BEGIN DATA RECORDS

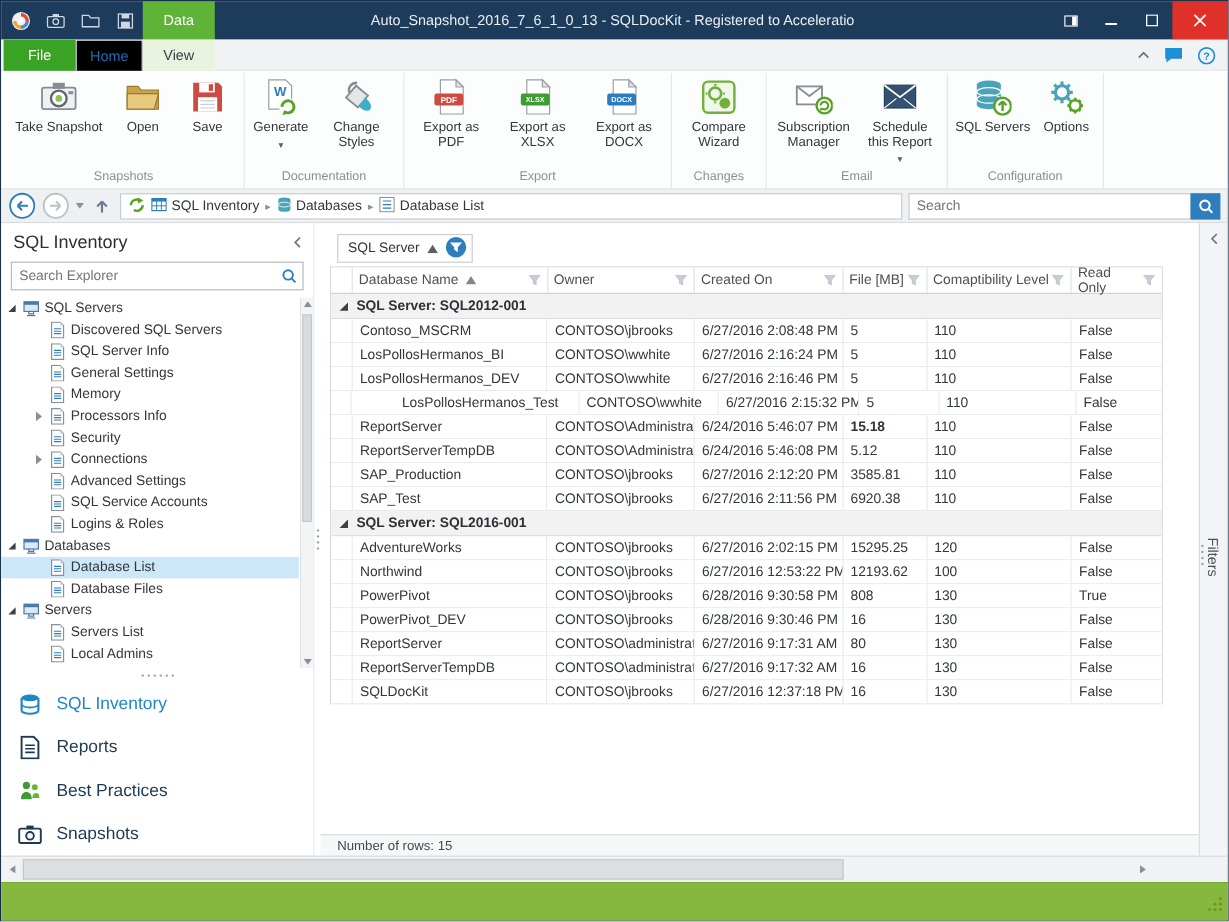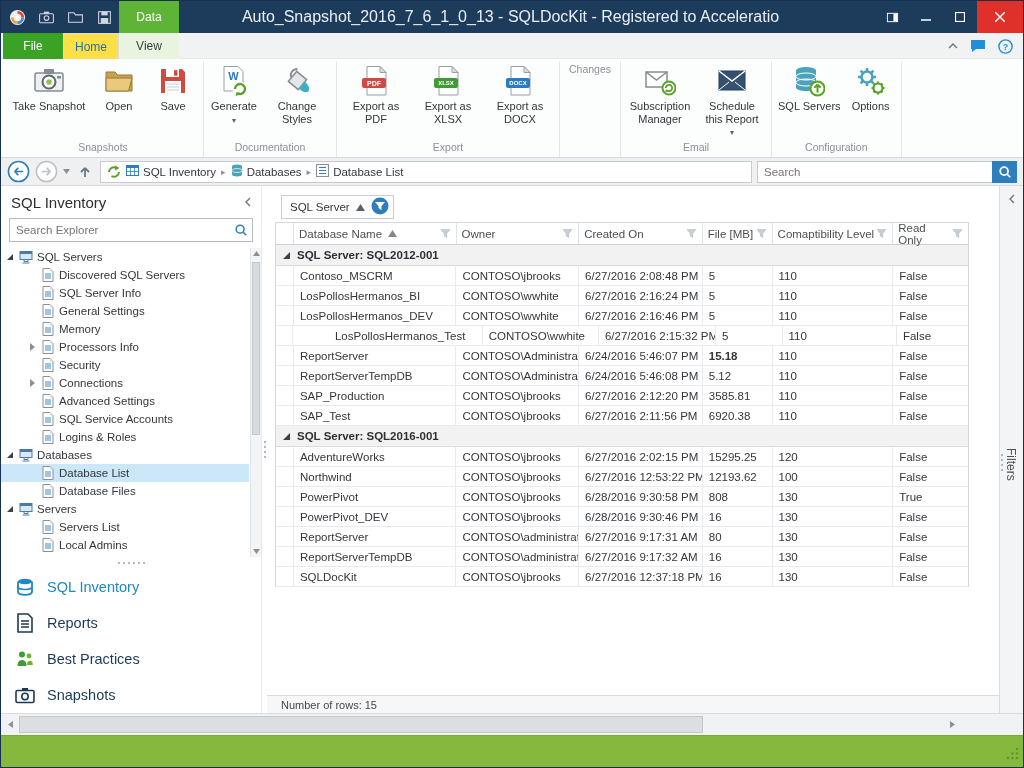--- a/index.html
+++ b/index.html
@@ -12,7 +12,7 @@
 .qicon{width:20px;height:20px;display:flex;align-items:center;justify-content:center}
 .qicon svg{width:17px;height:17px}
 .data-ctx{position:absolute;left:118px;top:0;width:60px;height:32px;background:#5fb337;color:#fff;display:flex;align-items:center;justify-content:center;font-size:12px}
-.title-text{position:absolute;left:0;right:3px;text-align:center;font-size:16px;color:#e9eef4;pointer-events:none}
+.title-text{position:absolute;left:0;right:3px;text-align:center;font-size:12px;color:#e9eef4;pointer-events:none}
 .wincontrols{margin-left:auto;display:flex;height:32px}
 .wbtn{width:34px;height:32px;display:flex;align-items:center;justify-content:center;color:#fff}
 .wbtn.close{width:46px;background:#e0302a}

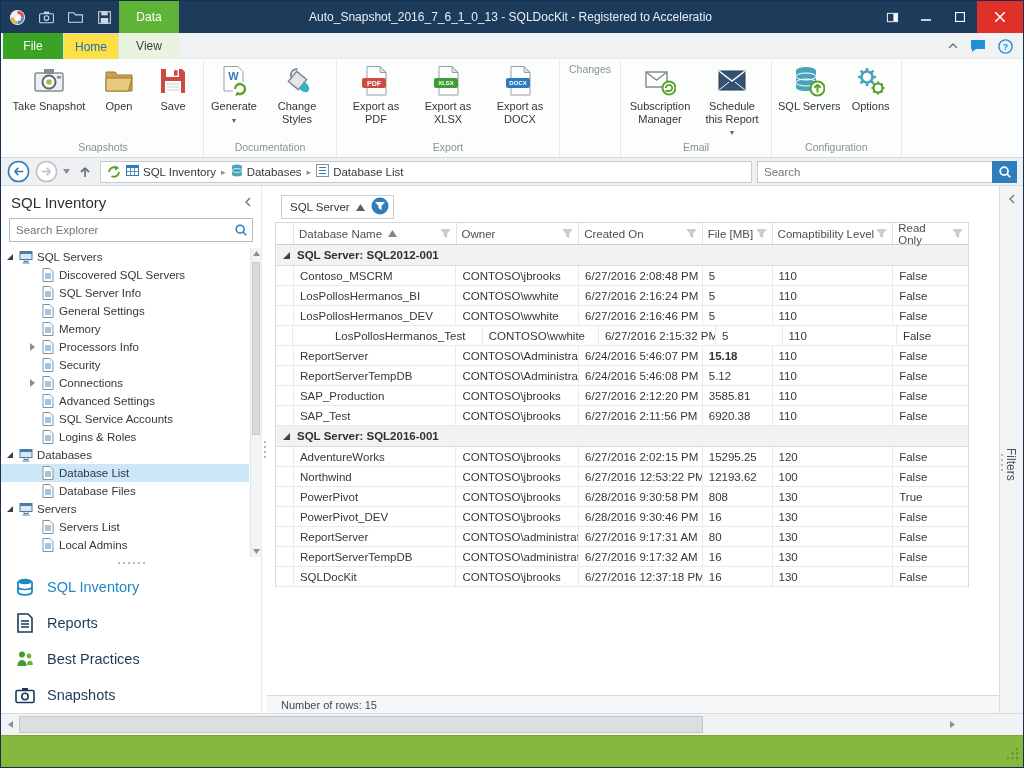--- a/index.html
+++ b/index.html
@@ -21,7 +21,7 @@
 .tabrow{flex:0 0 26px;background:#f0f2f3;position:relative;border-bottom:1px solid #e6e8ea}
 .tab{position:absolute;top:0;height:26px;display:flex;align-items:center;justify-content:center;font-size:12px}
 .tab-file{left:2px;width:60px;background:#3aa325;color:#fff}
-.tab-home{left:62px;width:56px;background:#fde047;color:#1e6eb5;border:1px solid #dadde0;border-bottom:none}
+.tab-home{left:62px;width:56px;background:#000000;color:#1e6eb5;border:1px solid #dadde0;border-bottom:none}
 .tab-view{left:118px;width:60px;background:#e9f4e0;color:#3a3e42}
 .tabrow-icons{position:absolute;right:10px;top:0;height:26px;display:flex;align-items:center;gap:12px}
 

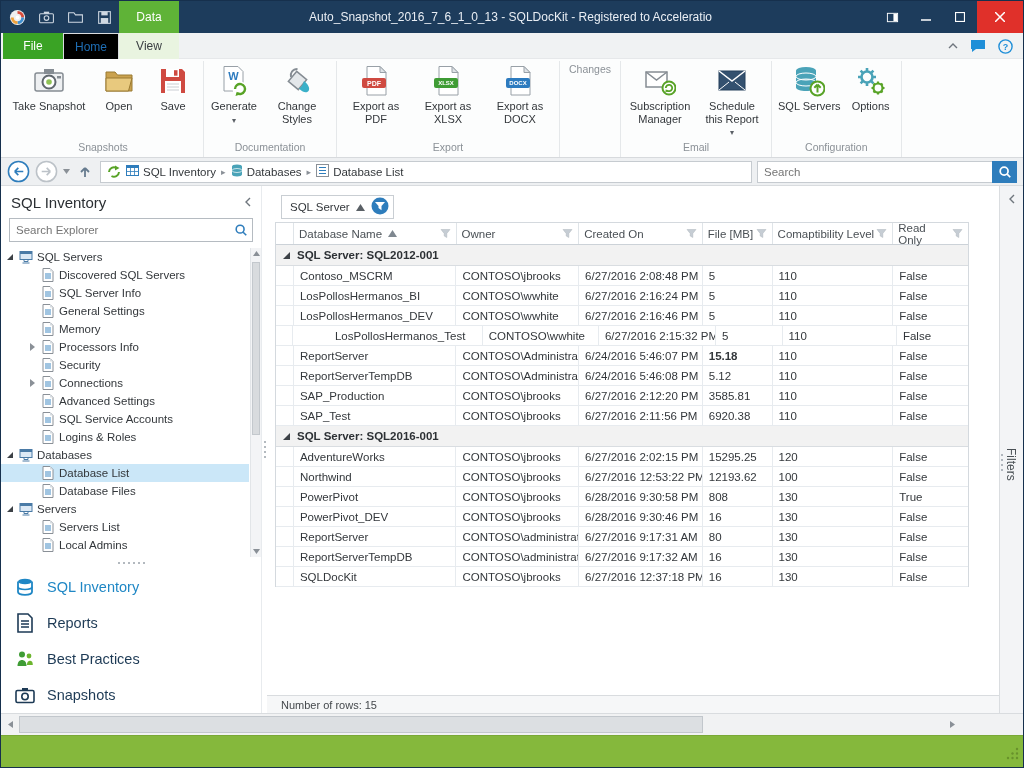--- a/index.html
+++ b/index.html
@@ -298,6 +298,19 @@
           <div class="rgl"><span>Export</span></div>
         </div>
         <div class="rgroup">
+          <div class="rbtns">
+            <div class="rbtn">
+              <span class="ricon">
+                <svg viewBox="0 0 32 32">
+                  <rect x="3" y="3" width="26" height="26" rx="4" fill="#f2f7ec" stroke="#6fb13c" stroke-width="2"></rect>
+                  <circle cx="13" cy="13" r="5" fill="none" stroke="#6fb13c" stroke-width="2.2"></circle>
+                  <path d="M13 6.5V5M13 21v-1.5M6.5 13H5M21 13h-1.5" stroke="#6fb13c" stroke-width="2"></path>
+                  <circle cx="21" cy="21" r="4.5" fill="#6fb13c"></circle>
+                </svg>
+              </span>
+              <span class="rlabel">Compare Wizard</span>
+            </div>
+          </div>
           <div class="rgl"><span>Changes</span></div>
         </div>
         <div class="rgroup">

END DATA RECORDS

= TASK DESCRIPTION =
Please say how many lines of the listing hold the string "content", answering with the number alone.

= EXERCISE RESULT =
4